O chanceler afirmou que a nova doação inclui uma verba de US$ 40 milhões dentro do programa de assistência do Brasil e da União de Nações Sul-Americanas (Unasul), além de US$ 15 milhões para aliviar o déficit fiscal do Governo haitiano.
Além disso, ele ressaltou que o novo compromisso financeiro brasileiro se soma aos US$ 167 milhões desembolsados até o momento pelo Brasil para assistência humanitária às vítimas do terremoto haitiano.
“O Brasil confia na capacidade do Haiti de superar os desafios que enfrenta e assumir o pleno controle de seu destino”, ressaltou Amorim, que copreside o encontro junto à ONU e às delegações de Estados Unidos, Espanha, Canadá, França e União Europeia (UE).
Amorim também lembrou que dois meses e meio depois do terremoto ainda há 1 milhão de pessoas sem lar e centenas de milhares esperam “aterrorizadas” a chegada das chuvas em frágeis acampamentos improvisados.

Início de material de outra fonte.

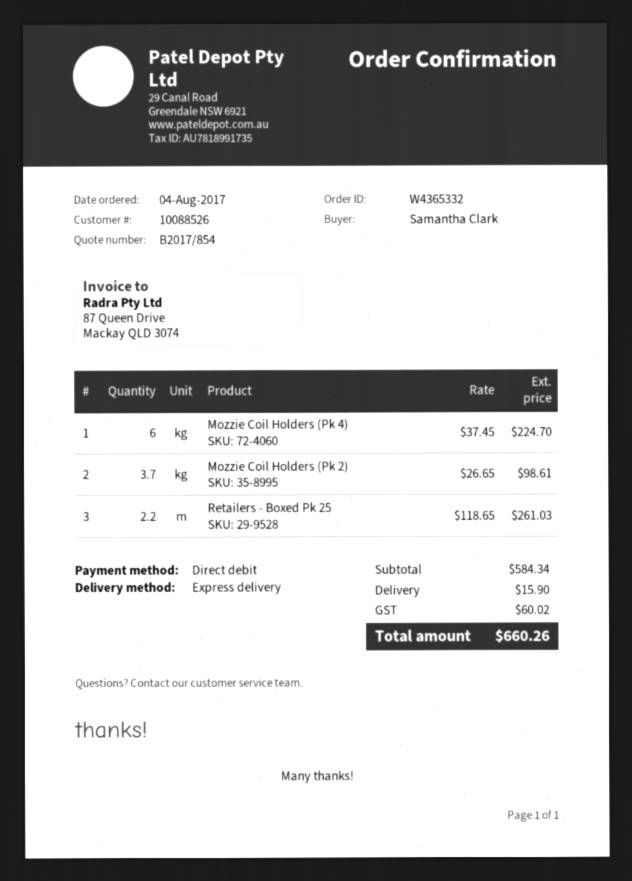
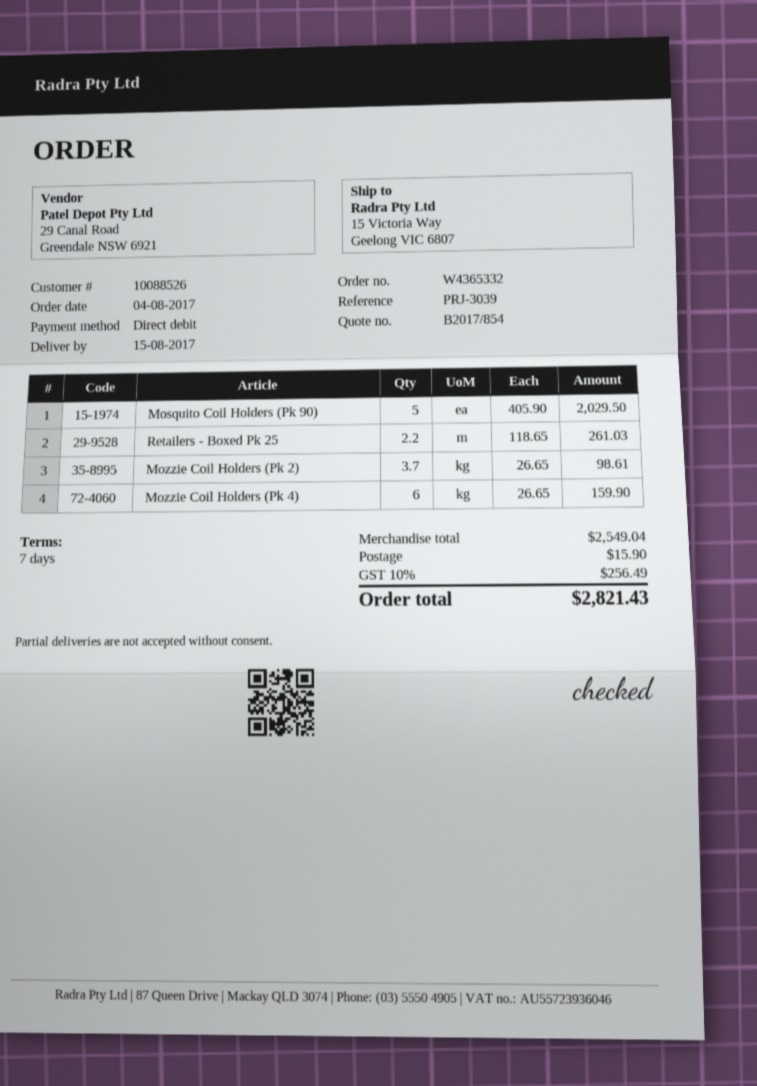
Mozzie Coil Holders (Pk 4): 6 x 37.45 = 224.70 -> 6 x 26.65 = 159.90
Mosquito Coil Holders (Pk 90): none -> 5 x 405.90 = 2029.50
subtotal: 584.34 -> 2549.04
tax: 60.02 -> 256.49
total: 660.26 -> 2821.43

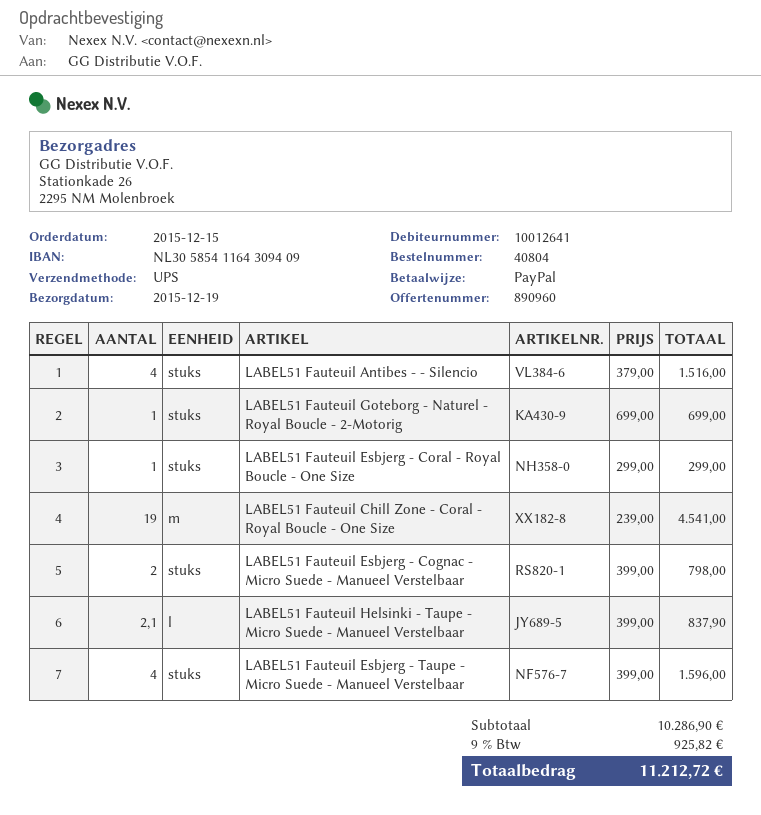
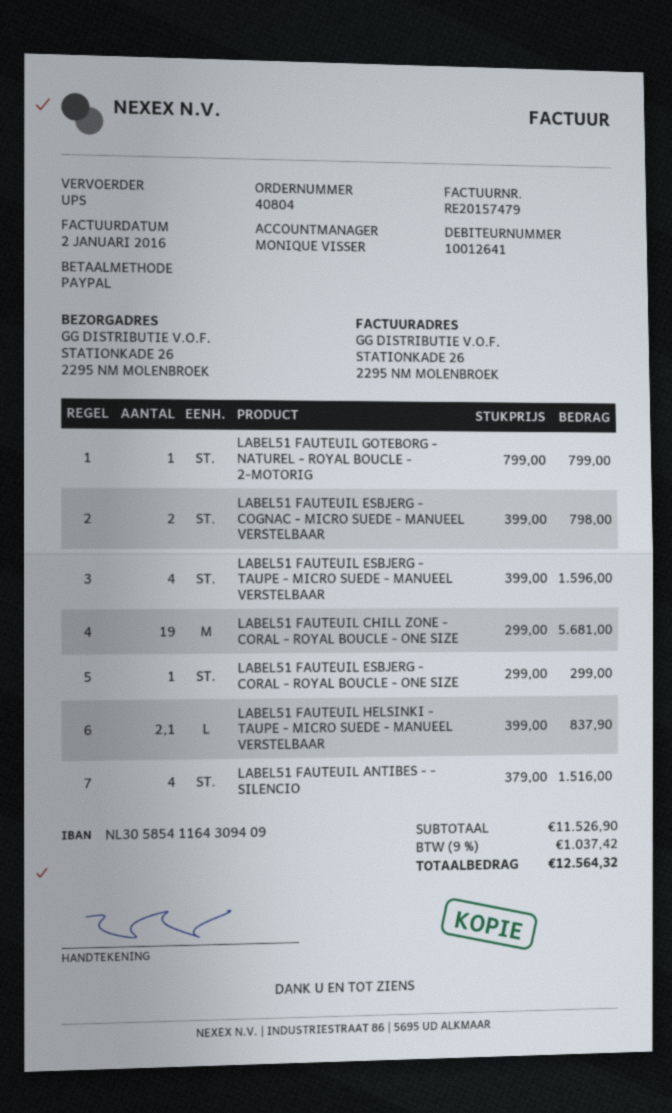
LABEL51 Fauteuil Goteborg - Naturel - Royal Boucle - 2-Motorig: 1 x 699.00 = 699.00 -> 1 x 799.00 = 799.00
LABEL51 Fauteuil Chill Zone - Coral - Royal Boucle - One Size: 19 x 239.00 = 4541.00 -> 19 x 299.00 = 5681.00
subtotal: 10286.90 -> 11526.90
tax: 9% = 925.82 -> 9% = 1037.42
total: 11212.72 -> 12564.32

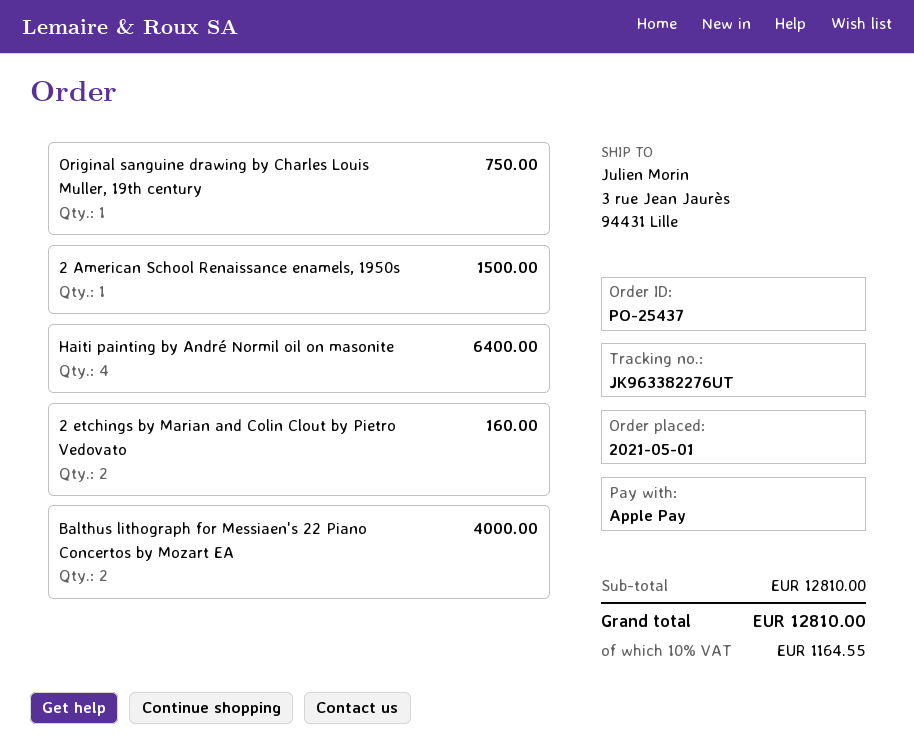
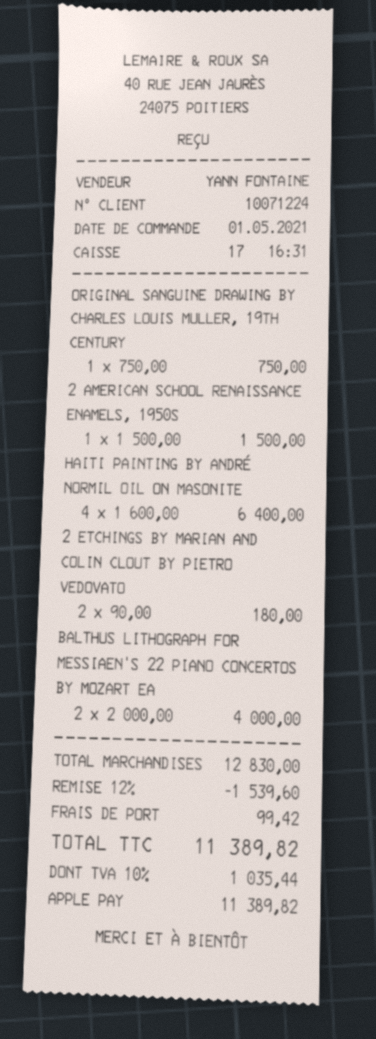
2 etchings by Marian and Colin Clout by Pietro Vedovato: 2 for 160.00 -> 2 for 180.00
subtotal: 12810.00 -> 12830.00
discount: none -> 12% = 1539.60
shipping: none -> 99.42
tax: 10% = 1164.55 -> 10% = 1035.44
total: 12810.00 -> 11389.82

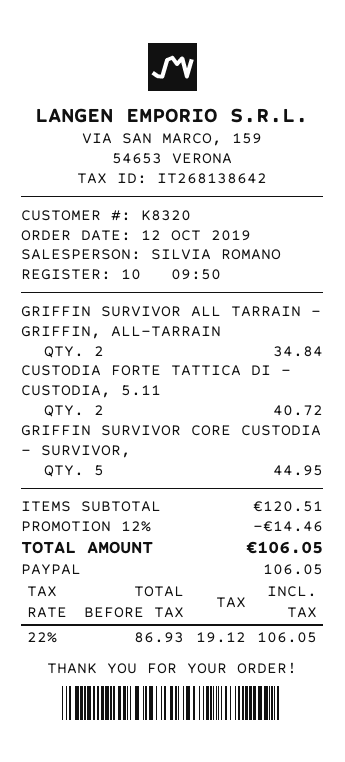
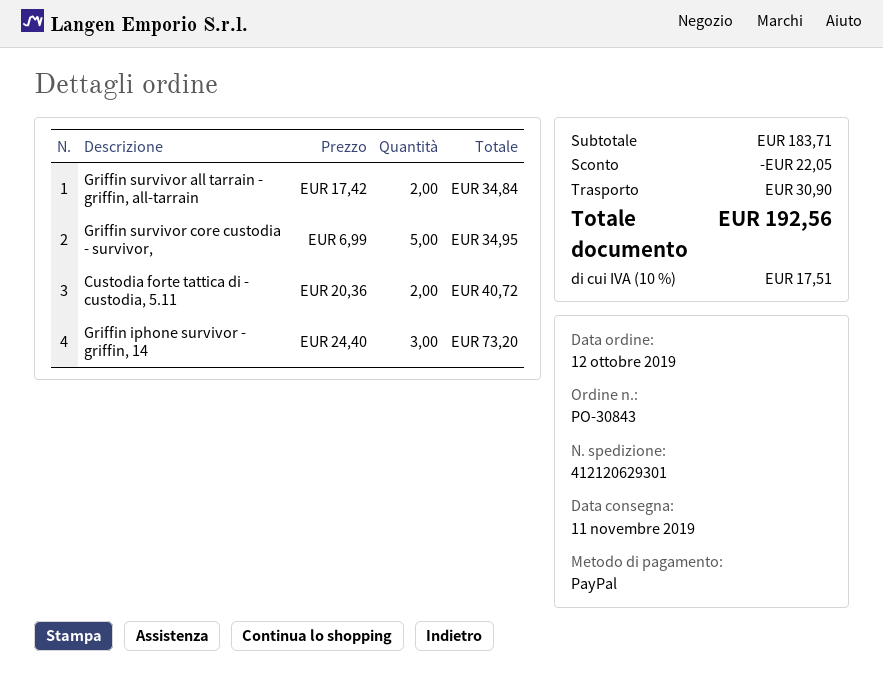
GRIFFIN SURVIVOR CORE CUSTODIA - SURVIVOR,: 5 for 44.95 -> 5 for 34.95
Griffin iphone survivor - griffin, 14: none -> 3 for 73.20
subtotal: 120.51 -> 183.71
discount: 14.46 -> 22.05
shipping: none -> 30.90
tax: 22% = 19.12 -> 10% = 17.51
total: 106.05 -> 192.56

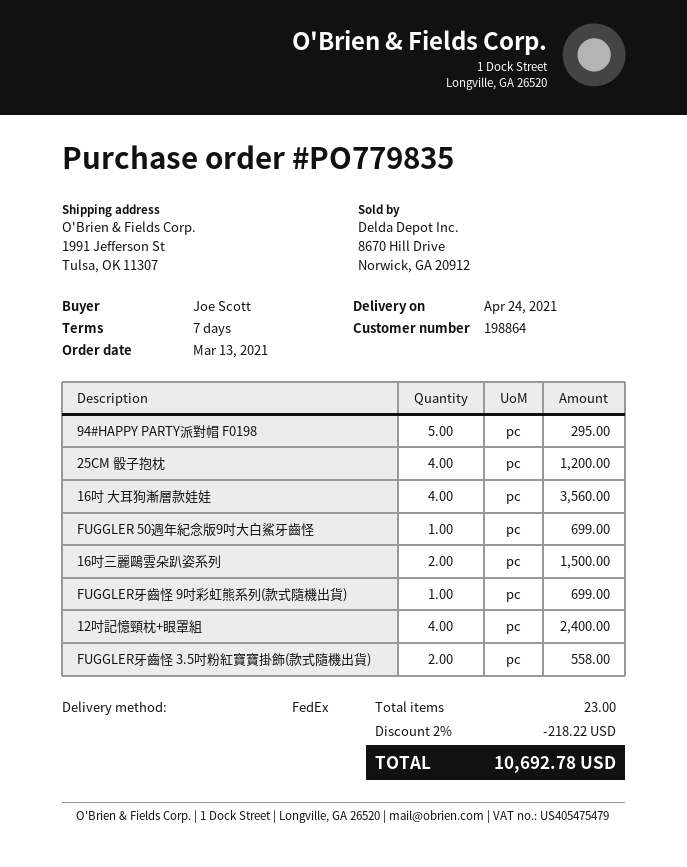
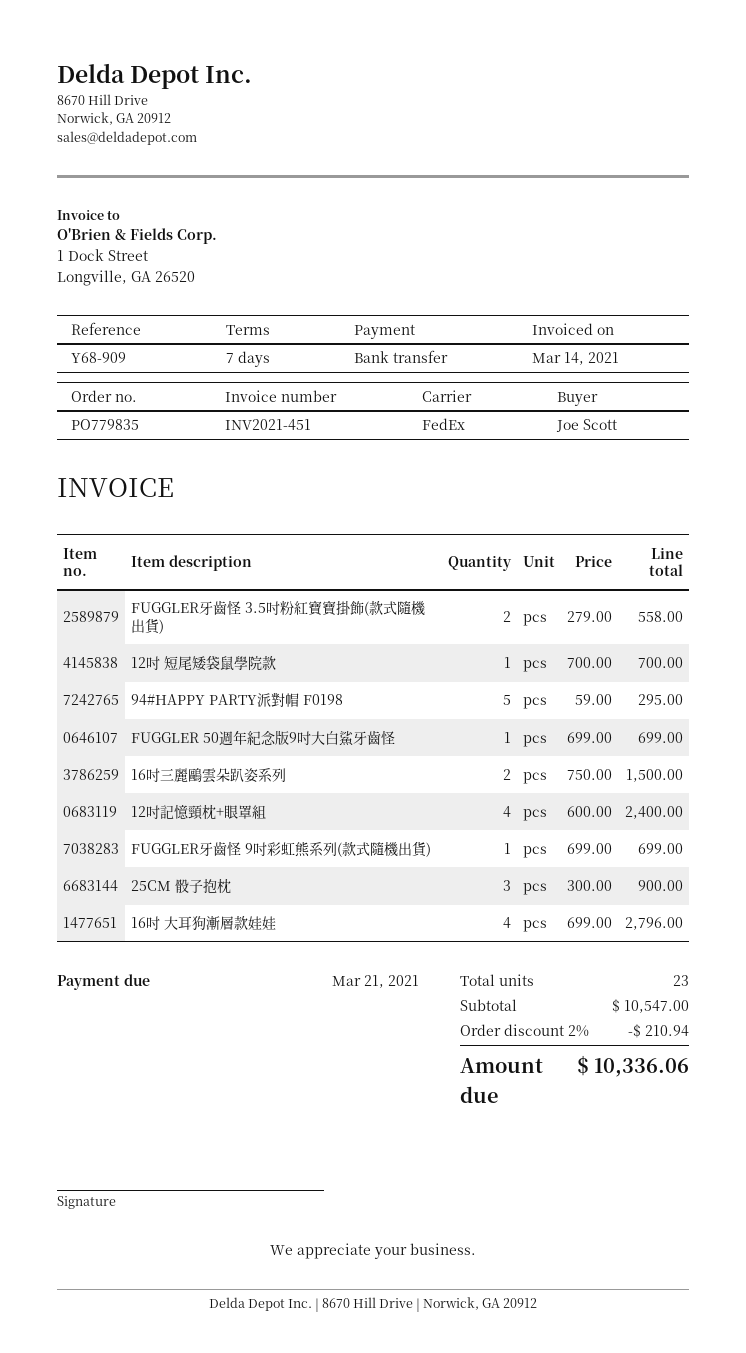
25CM 骰子抱枕: 4 for 1200.00 -> 3 for 900.00
16吋 大耳狗漸層款娃娃: 4 for 3560.00 -> 4 for 2796.00
12吋 短尾矮袋鼠學院款: none -> 1 for 700.00
discount: 2% = 218.22 -> 2% = 210.94
total: 10692.78 -> 10336.06

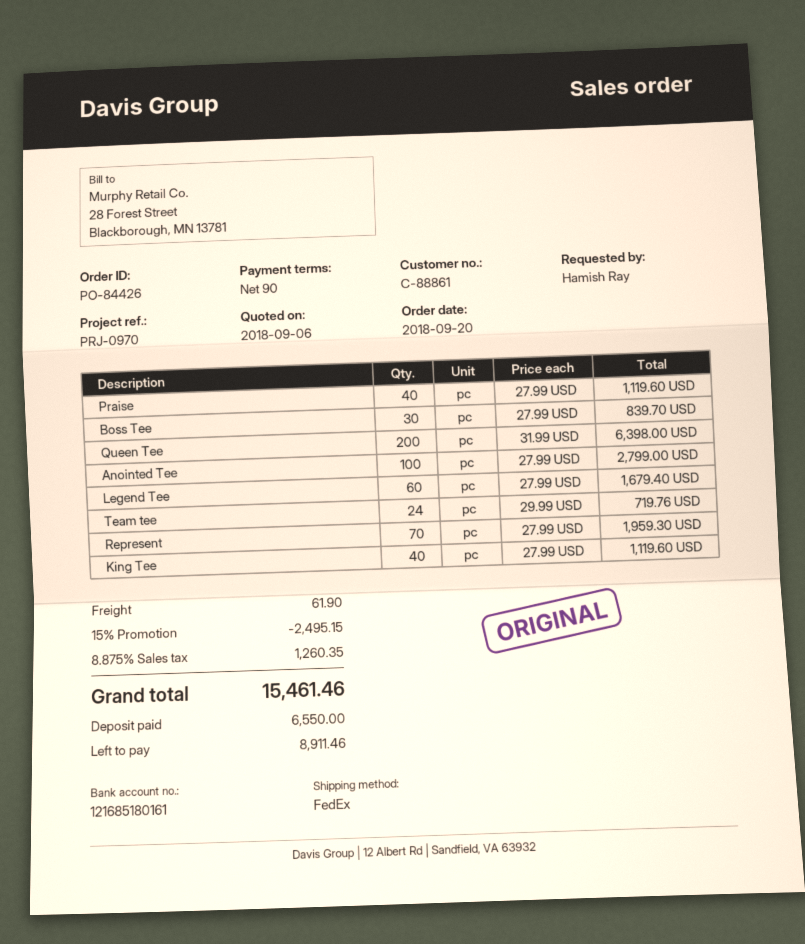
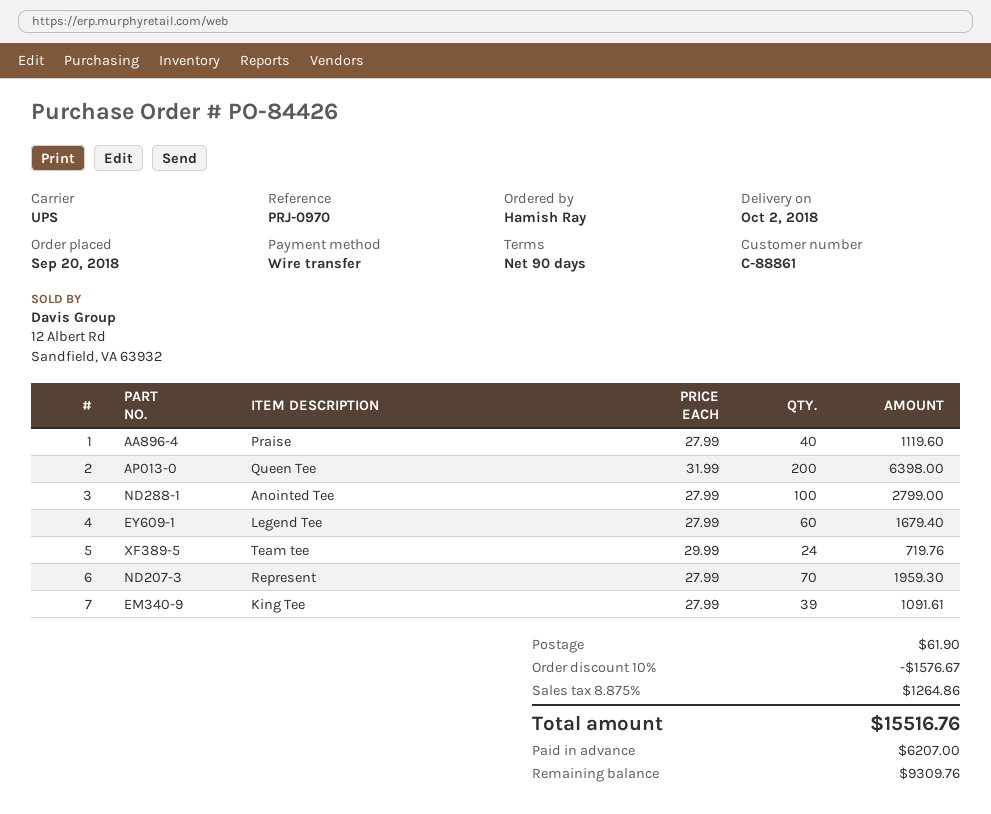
shipping method: FedEx -> UPS
Boss Tee: 30 x 27.99 = 839.70 -> none
King Tee: 40 x 27.99 = 1119.60 -> 39 x 27.99 = 1091.61
discount: 15% = 2495.15 -> 10% = 1576.67
tax: 8.875% = 1260.35 -> 8.875% = 1264.86
total: 15461.46 -> 15516.76
deposit: 6550.00 -> 6207.00
balance: 8911.46 -> 9309.76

“Mas nossa principal meta deve ser apoiar os haitianos a criar as condições necessárias para sustentar um desenvolvimento a longo prazo, que garanta a justiça social, a estabilidade política e os direitos humanos”, destacou Amorim.
Segundo ele, o compromisso econômico brasileiro conta não apenas com o apoio do Estado mas também com o da sociedade brasileira como um todo. “Não consigo me lembrar de outra ocasião na qual tenha sentido tanta compaixão com outro país”, disse.
O chanceler assinalou que a comunidade internacional tem a oportunidade de “tornar realidade” a promessa de emancipação, liberdade e igualdade que impulsionaram os haitianos na independência do Haiti em 1804. Foram eles os primeiros ex-escravos na América a conseguir a independência de uma potência colonial.